= Beginning of Section =

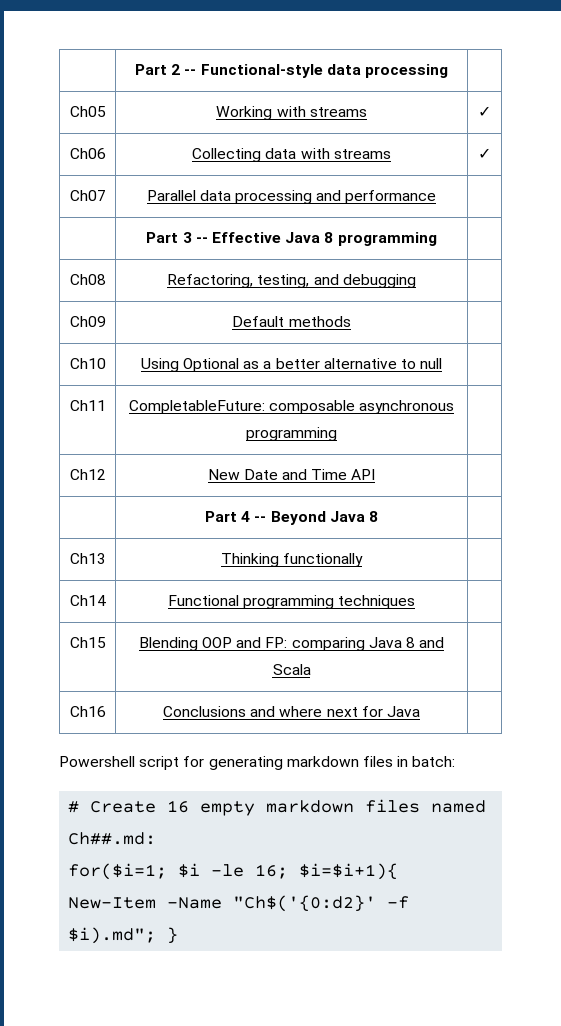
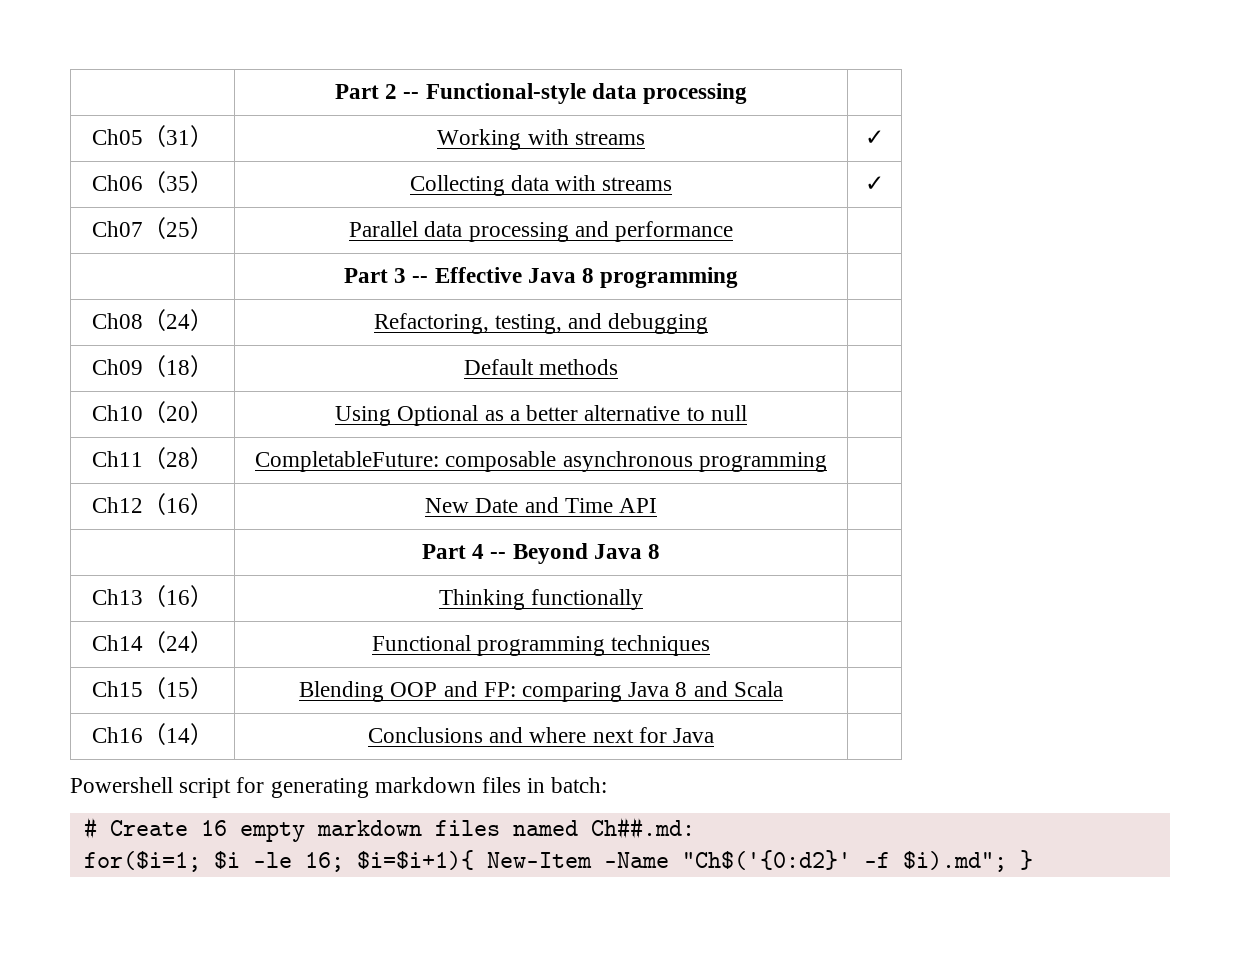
- Ch05 | Working with streams | ✓
+ Ch05（31） | Working with streams | ✓
- Ch06 | Collecting data with streams | ✓
+ Ch06（35） | Collecting data with streams | ✓
- Ch07 | Parallel data processing and performance |
+ Ch07（25） | Parallel data processing and performance |
- Ch08 | Refactoring, testing, and debugging |
+ Ch08（24） | Refactoring, testing, and debugging |
- Ch09 | Default methods |
+ Ch09（18） | Default methods |
- Ch10 | Using Optional as a better alternative to null |
+ Ch10（20） | Using Optional as a better alternative to null |
- Ch11 | CompletableFuture: composable asynchronous programming |
+ Ch11（28） | CompletableFuture: composable asynchronous programming |
- Ch12 | New Date and Time API |
+ Ch12（16） | New Date and Time API |
- Ch13 | Thinking functionally |
+ Ch13（16） | Thinking functionally |
- Ch14 | Functional programming techniques |
+ Ch14（24） | Functional programming techniques |
- Ch15 | Blending OOP and FP: comparing Java 8 and Scala |
+ Ch15（15） | Blending OOP and FP: comparing Java 8 and Scala |
- Ch16 | Conclusions and where next for Java |
+ Ch16（14） | Conclusions and where next for Java |

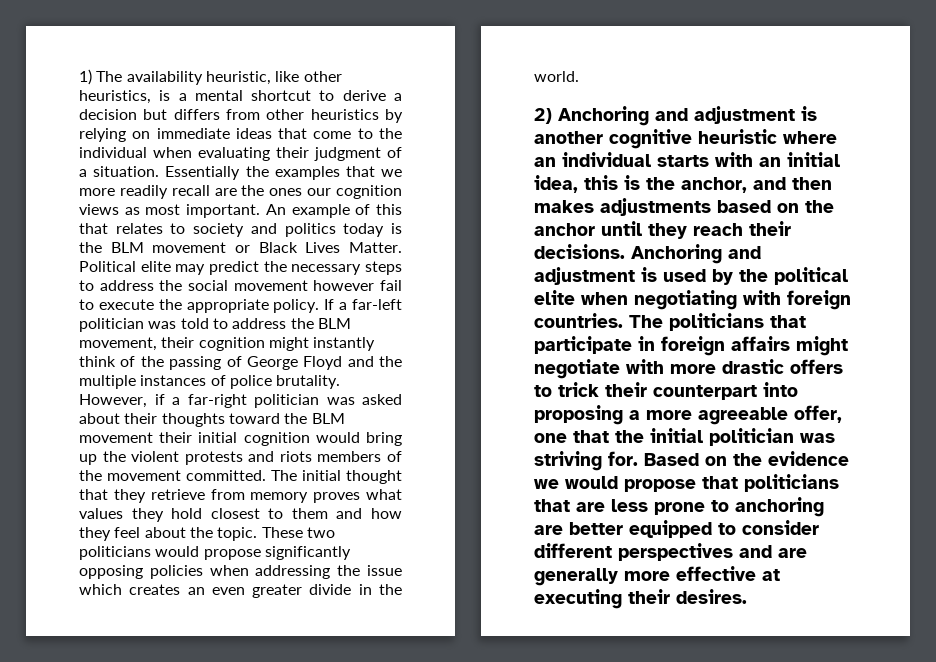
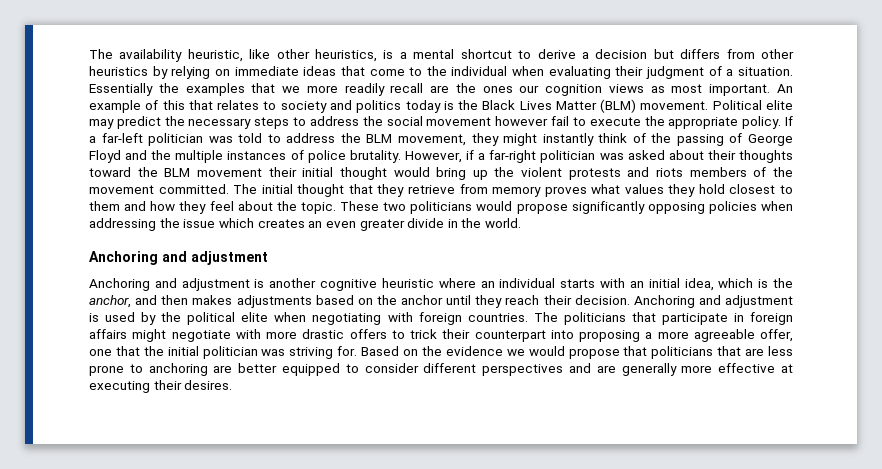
- 1) The availability heuristic, like other heuristics, is a mental shortcut to derive a decision but differs from other heuristics by relying on immediate ideas that come to the individual when evaluating their judgment of a situation.
+ The availability heuristic, like other heuristics, is a mental shortcut to derive a decision but differs from other heuristics by relying on immediate ideas that come to the individual when evaluating their judgment of a situation.
- An example of this that relates to society and politics today is the BLM movement or Black Lives Matter.
+ An example of this that relates to society and politics today is the Black Lives Matter (BLM) movement.
- If a far-left politician was told to address the BLM movement, their cognition might instantly think of the passing of George Floyd and the multiple instances of police brutality.
+ If a far-left politician was told to address the BLM movement, they might instantly think of the passing of George Floyd and the multiple instances of police brutality.
- However, if a far-right politician was asked about their thoughts toward the BLM movement their initial cognition would bring up the violent protests and riots members of the movement committed.
+ However, if a far-right politician was asked about their thoughts toward the BLM movement their initial thought would bring up the violent protests and riots members of the movement committed.
  These two politicians would propose significantly opposing policies when addressing the issue which creates an even greater divide in the world.
- 2) Anchoring and adjustment is another cognitive heuristic where an individual starts with an initial idea, this is the anchor, and then makes adjustments based on the anchor until they reach their decisions.
+ Anchoring and adjustment
+ Anchoring and adjustment is another cognitive heuristic where an individual starts with an initial idea, which is the anchor, and then makes adjustments based on the anchor until they reach their decision.

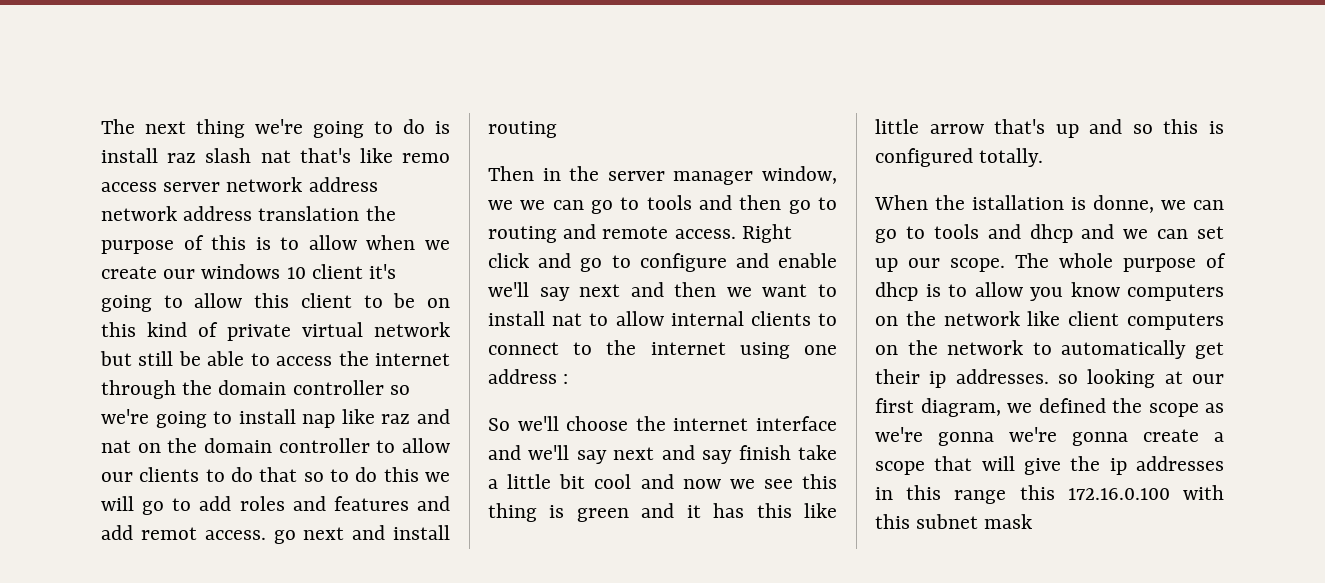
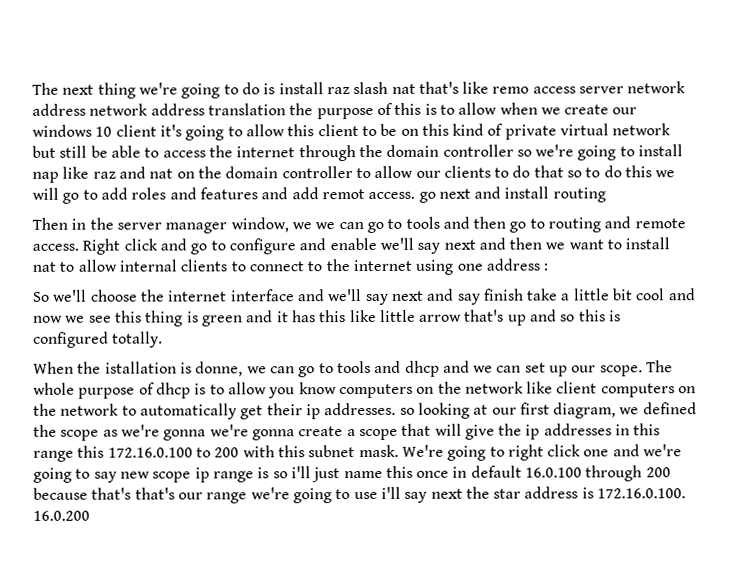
- The whole purpose of dhcp is to allow you know computers on the network like client computers on the network to automatically get their ip addresses. so looking at our first diagram, we defined the scope as we're gonna we're gonna create a scope that will give the ip addresses in this range this 172.16.0.100 with this subnet mask
+ The whole purpose of dhcp is to allow you know computers on the network like client computers on the network to automatically get their ip addresses. so looking at our first diagram, we defined the scope as we're gonna we're gonna create a scope that will give the ip addresses in this range this 172.16.0.100 to 200 with this subnet mask. We're going to right click one and we're going to say new scope ip range is so i'll just name this once in default 16.0.100 through 200 because that's that's our range we're going to use i'll say next the star address is 172.16.0.100. 16.0.200

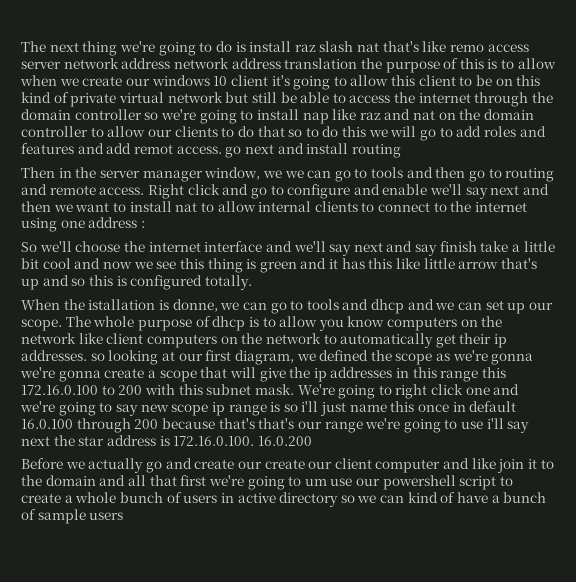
+ Before we actually go and create our create our client computer and like join it to the domain and all that first we're going to um use our powershell script to create a whole bunch of users in active directory so we can kind of have a bunch of sample users

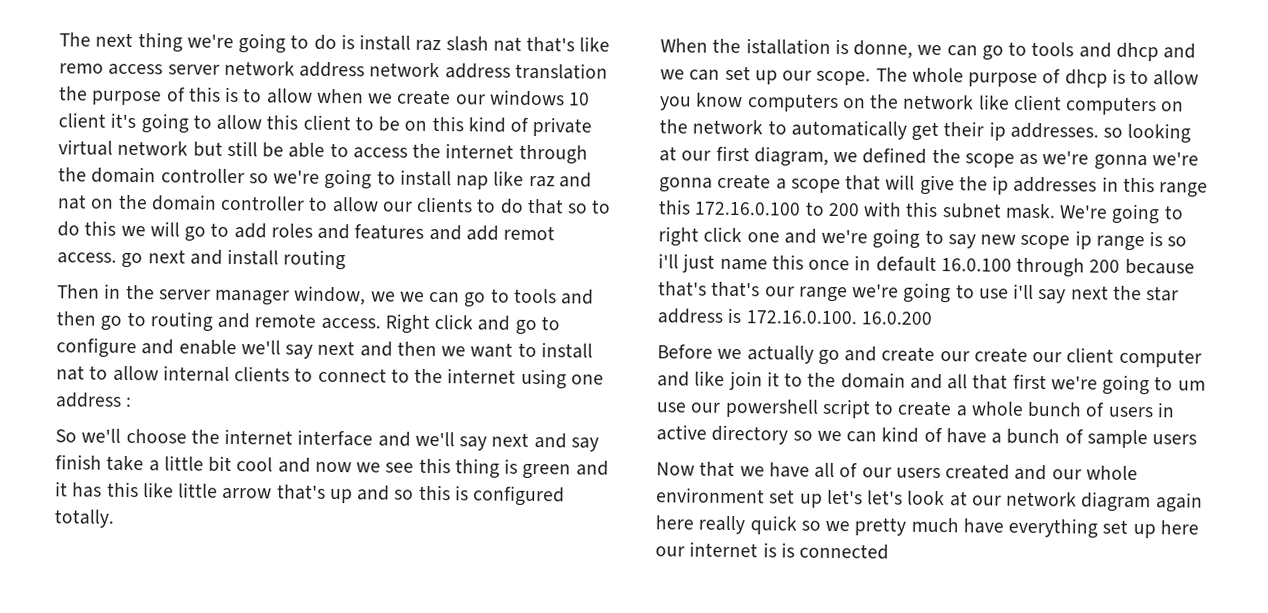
+ Now that we have all of our users created and our whole environment set up let's let's look at our network diagram again here really quick so we pretty much have everything set up here our internet is is connected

= End of Section =

| REQUIRED ACTION |
When you copy the data above, keep each line exact and omit the pictures.

| TASK ANSWER |
- Ch05 | Working with streams | ✓
+ Ch05（31） | Working with streams | ✓
- Ch06 | Collecting data with streams | ✓
+ Ch06（35） | Collecting data with streams | ✓
- Ch07 | Parallel data processing and performance |
+ Ch07（25） | Parallel data processing and performance |
- Ch08 | Refactoring, testing, and debugging |
+ Ch08（24） | Refactoring, testing, and debugging |
- Ch09 | Default methods |
+ Ch09（18） | Default methods |
- Ch10 | Using Optional as a better alternative to null |
+ Ch10（20） | Using Optional as a better alternative to null |
- Ch11 | CompletableFuture: composable asynchronous programming |
+ Ch11（28） | CompletableFuture: composable asynchronous programming |
- Ch12 | New Date and Time API |
+ Ch12（16） | New Date and Time API |
- Ch13 | Thinking functionally |
+ Ch13（16） | Thinking functionally |
- Ch14 | Functional programming techniques |
+ Ch14（24） | Functional programming techniques |
- Ch15 | Blending OOP and FP: comparing Java 8 and Scala |
+ Ch15（15） | Blending OOP and FP: comparing Java 8 and Scala |
- Ch16 | Conclusions and where next for Java |
+ Ch16（14） | Conclusions and where next for Java |

- 1) The availability heuristic, like other heuristics, is a mental shortcut to derive a decision but differs from other heuristics by relying on immediate ideas that come to the individual when evaluating their judgment of a situation.
+ The availability heuristic, like other heuristics, is a mental shortcut to derive a decision but differs from other heuristics by relying on immediate ideas that come to the individual when evaluating their judgment of a situation.
- An example of this that relates to society and politics today is the BLM movement or Black Lives Matter.
+ An example of this that relates to society and politics today is the Black Lives Matter (BLM) movement.
- If a far-left politician was told to address the BLM movement, their cognition might instantly think of the passing of George Floyd and the multiple instances of police brutality.
+ If a far-left politician was told to address the BLM movement, they might instantly think of the passing of George Floyd and the multiple instances of police brutality.
- However, if a far-right politician was asked about their thoughts toward the BLM movement their initial cognition would bring up the violent protests and riots members of the movement committed.
+ However, if a far-right politician was asked about their thoughts toward the BLM movement their initial thought would bring up the violent protests and riots members of the movement committed.
  These two politicians would propose significantly opposing policies when addressing the issue which creates an even greater divide in the world.
- 2) Anchoring and adjustment is another cognitive heuristic where an individual starts with an initial idea, this is the anchor, and then makes adjustments based on the anchor until they reach their decisions.
+ Anchoring and adjustment
+ Anchoring and adjustment is another cognitive heuristic where an individual starts with an initial idea, which is the anchor, and then makes adjustments based on the anchor until they reach their decision.

- The whole purpose of dhcp is to allow you know computers on the network like client computers on the network to automatically get their ip addresses. so looking at our first diagram, we defined the scope as we're gonna we're gonna create a scope that will give the ip addresses in this range this 172.16.0.100 with this subnet mask
+ The whole purpose of dhcp is to allow you know computers on the network like client computers on the network to automatically get their ip addresses. so looking at our first diagram, we defined the scope as we're gonna we're gonna create a scope that will give the ip addresses in this range this 172.16.0.100 to 200 with this subnet mask. We're going to right click one and we're going to say new scope ip range is so i'll just name this once in default 16.0.100 through 200 because that's that's our range we're going to use i'll say next the star address is 172.16.0.100. 16.0.200

+ Before we actually go and create our create our client computer and like join it to the domain and all that first we're going to um use our powershell script to create a whole bunch of users in active directory so we can kind of have a bunch of sample users

+ Now that we have all of our users created and our whole environment set up let's let's look at our network diagram again here really quick so we pretty much have everything set up here our internet is is connected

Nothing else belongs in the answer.